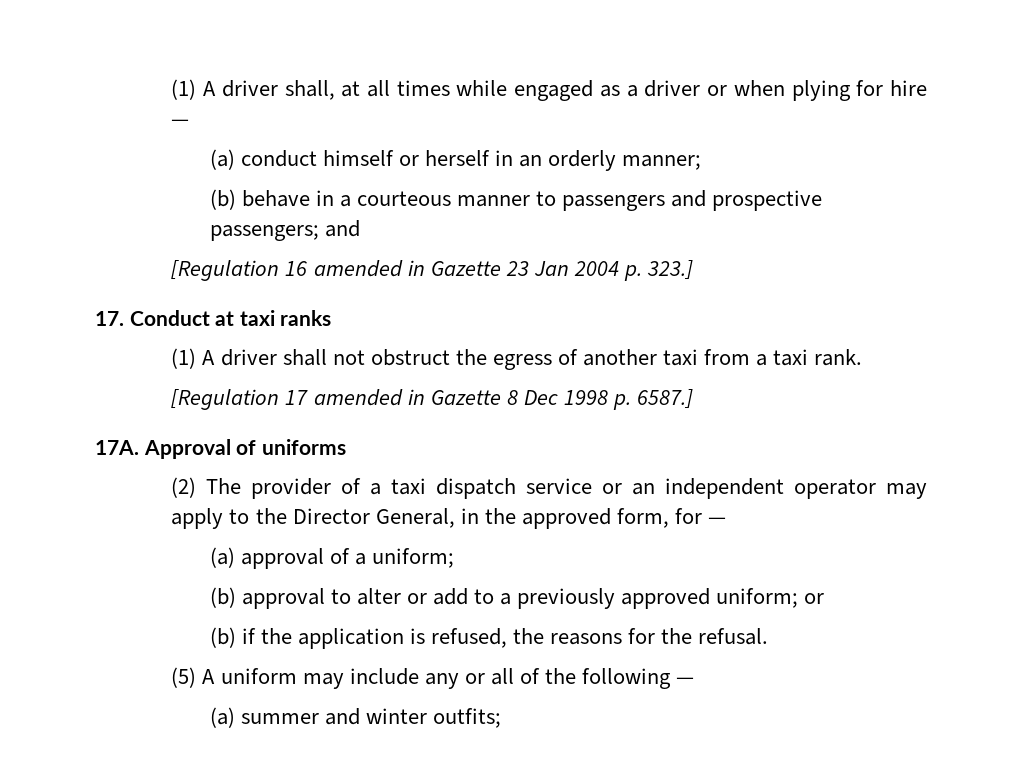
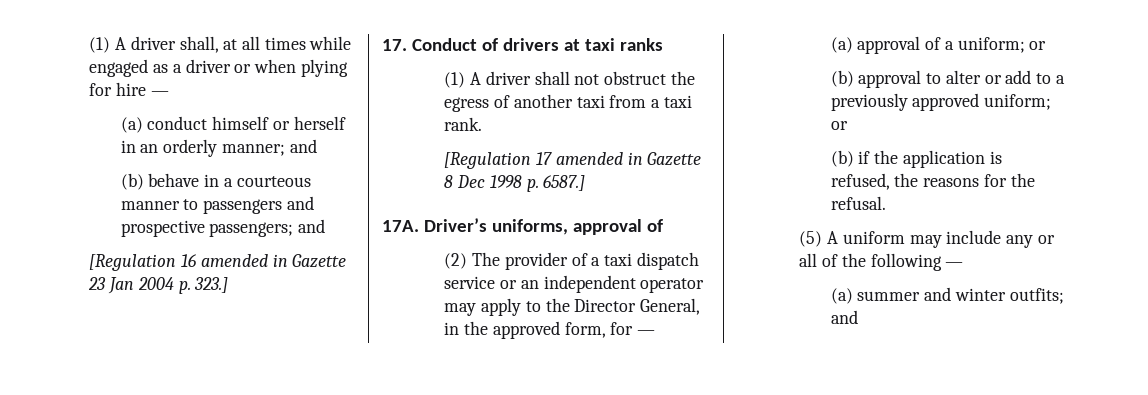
- (a) conduct himself or herself in an orderly manner;
+ (a) conduct himself or herself in an orderly manner; and
- 17. Conduct at taxi ranks
+ 17. Conduct of drivers at taxi ranks
- Approval of uniforms
+ Driver’s uniforms, approval of
- (a) approval of a uniform;
+ (a) approval of a uniform; or
- (a) summer and winter outfits;
+ (a) summer and winter outfits; and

### What the task requires
Using the listing above, locate the lines that hold "taxi" and copy each one.

### Solution for this problem
- 17. Conduct at taxi ranks
+ 17. Conduct of drivers at taxi ranks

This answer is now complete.